- **Your task**:
Find each line of the entries with the string "table", please, and copy it.

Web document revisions
- Opening Delimiter -

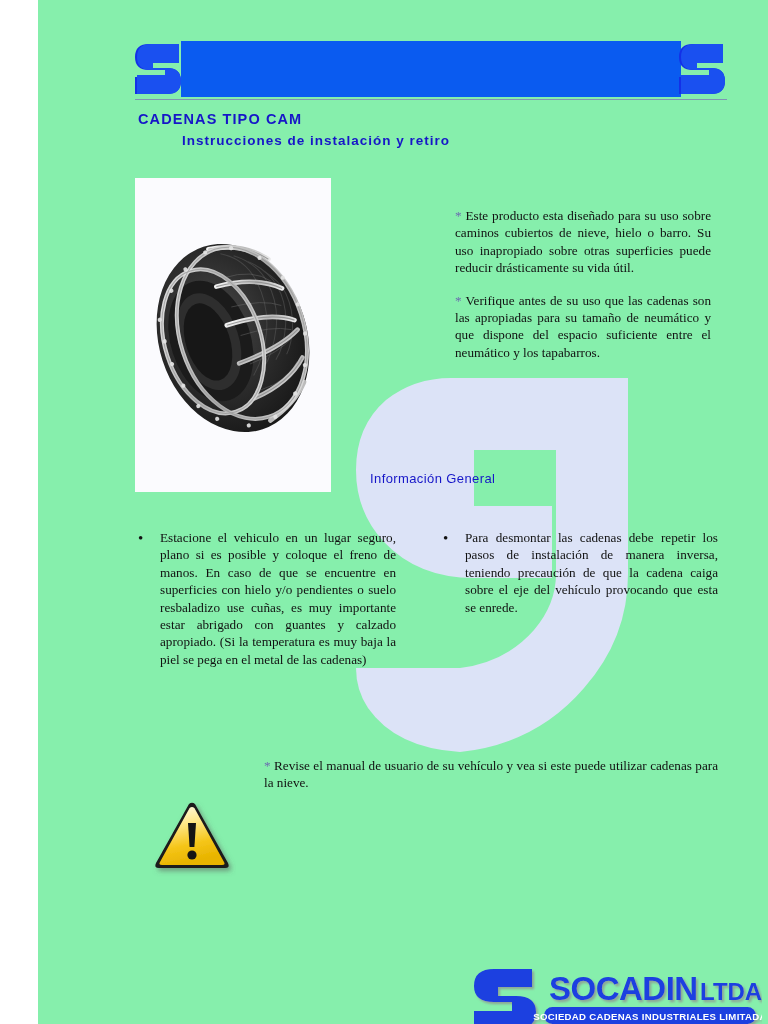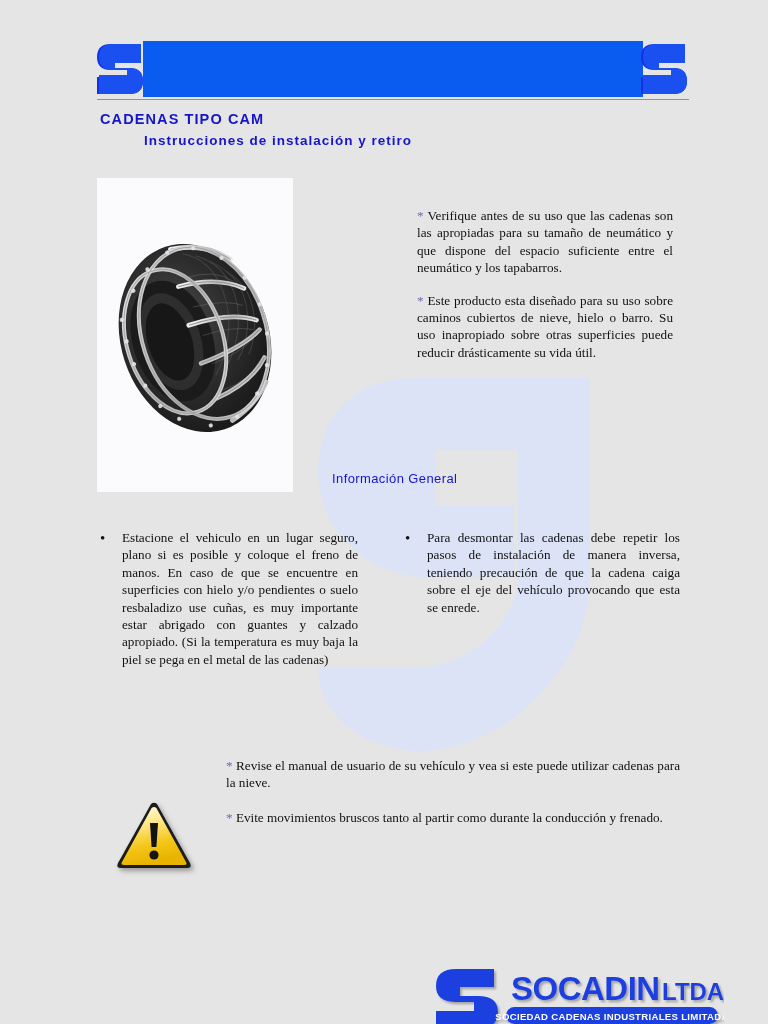--- a/index.html
+++ b/index.html
@@ -11,21 +11,22 @@
     font-family: "Liberation Serif", serif;
     width: 768px;
     height: 1024px;
     position: relative;
     overflow: hidden;
   }
 
   .page {
     position: absolute;
     inset: 0;
-    background: #e5e5e5;
+    background: #86efac;
+    margin-left: 38px;
   }
 
   
   .header-band {
     position: absolute;
     left: 97px;
     top: 41px;
     width: 592px;
     height: 56px;
   }
@@ -312,25 +313,25 @@
           <circle cx="16" cy="88" r="2.1"></circle>
             <circle cx="-12" cy="88" r="2.1"></circle>
         </g>
       </g>
     </svg>
   </div>
 
   <div class="right-col">
     <div class="para">
       <span class="ast">*</span>
-      <span>Verifique antes de su uso que las cadenas son las apropiadas para su tamaño de neumático y que dispone del espacio suficiente entre el neumático y los tapabarros.</span>
+      <span>Este producto esta diseñado para su uso sobre caminos cubiertos de nieve, hielo o barro. Su uso inapropiado sobre otras superficies puede reducir drásticamente su vida útil.</span>
     </div>
     <div class="para">
       <span class="ast">*</span>
-      <span>Este producto esta diseñado para su uso sobre caminos cubiertos de nieve, hielo o barro. Su uso inapropiado sobre otras superficies puede reducir drásticamente su vida útil.</span>
+      <span>Verifique antes de su uso que las cadenas son las apropiadas para su tamaño de neumático y que dispone del espacio suficiente entre el neumático y los tapabarros.</span>
     </div>
   </div>
 
   <div class="info-general">Información General</div>
 
   <div class="bullet-block" id="bullet-left">
     <div class="bullet-dot">•</div>
     <div class="bullet-body para">Estacione el vehiculo en un lugar seguro, plano si es posible y coloque el freno de manos. En caso de que se encuentre en superficies con hielo y/o pendientes o suelo resbaladizo use cuñas, es muy importante estar abrigado con guantes y calzado apropiado. (Si la temperatura es muy baja la piel se pega en el metal de las cadenas)</div>
   </div>
 
@@ -359,24 +360,20 @@
       <path d="M40 28 h8 l-1.6 24 h-4.8 Z" fill="#141414"></path>
       <circle cx="44" cy="60" r="4.6" fill="#141414"></circle>
     </svg>
   </div>
 
   <div class="warn-text">
     <div class="para">
       <span class="ast">*</span>
       <span>Revise el manual de usuario de su vehículo y vea si este puede utilizar cadenas para la nieve.</span>
     </div>
-    <div class="para">
-      <span class="ast">*</span>
-      <span>Evite movimientos bruscos tanto al partir  como durante la conducción y frenado.</span>
-    </div>
   </div>
 
   <div class="footer-logo">
     <svg viewBox="0 0 290 64" xmlns="http://www.w3.org/2000/svg">
       <defs>
         <filter id="logoShadow" x="-20%" y="-20%" width="150%" height="160%">
           <feDropShadow dx="2" dy="2.2" stdDeviation="1.1" flood-color="#8f8f8f" flood-opacity="0.75"></feDropShadow>
         </filter>
       </defs>
       <g filter="url(#logoShadow)">

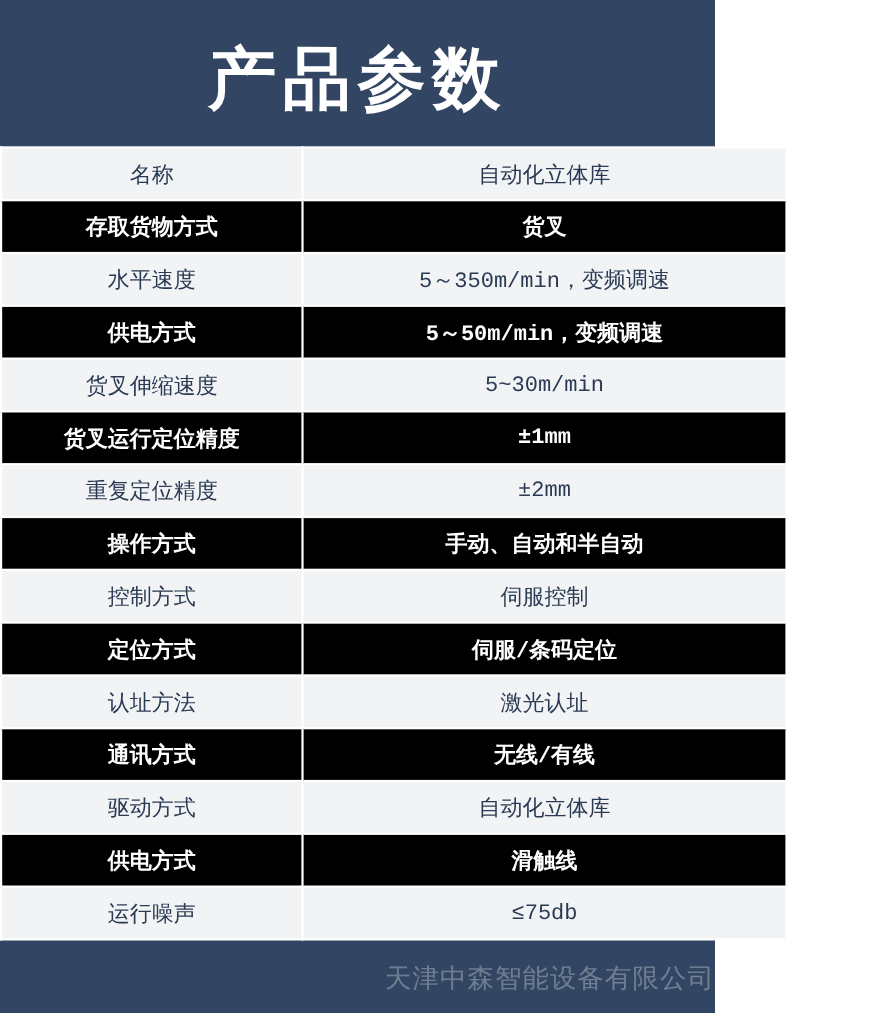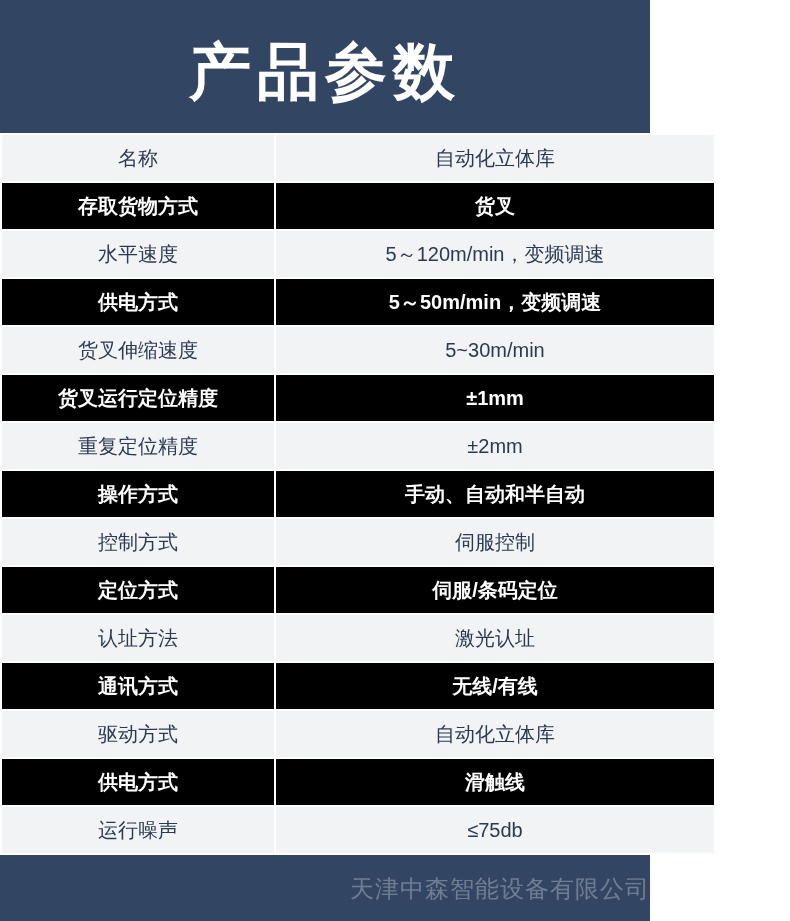--- a/index.html
+++ b/index.html
@@ -40,21 +40,21 @@
   .spec-table tr {
     height: 48px;
   }
   .spec-table td {
     border: 2px solid #ffffff;
     text-align: center;
     vertical-align: middle;
     color: #ffffff;
     font-size: 20px;
     padding: 0 6px;
-    font-family: Liberation Sans, sans-serif;
+    font-family: Liberation Mono, monospace;
   }
   .spec-table td.label {
     width: 260px;
   }
   .row-light td {
     background: #f2f3f5;
     color: #2b3a54;
     font-weight: normal;
   }
   .row-dark td {
@@ -86,21 +86,21 @@
         <tr class="row-light">
           <td class="label">名称</td>
           <td class="value">自动化立体库</td>
         </tr>
         <tr class="row-dark">
           <td class="label">存取货物方式</td>
           <td class="value">货叉</td>
         </tr>
         <tr class="row-light">
           <td class="label">水平速度</td>
-          <td class="value">5～120m/min，变频调速</td>
+          <td class="value">5～350m/min，变频调速</td>
         </tr>
         <tr class="row-dark">
           <td class="label">供电方式</td>
           <td class="value">5～50m/min，变频调速</td>
         </tr>
         <tr class="row-light">
           <td class="label">货叉伸缩速度</td>
           <td class="value">5~30m/min</td>
         </tr>
         <tr class="row-dark">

- Closing Delimiter -

- **Answer below**:
   .spec-table tr {
   .spec-table td {
   .spec-table td.label {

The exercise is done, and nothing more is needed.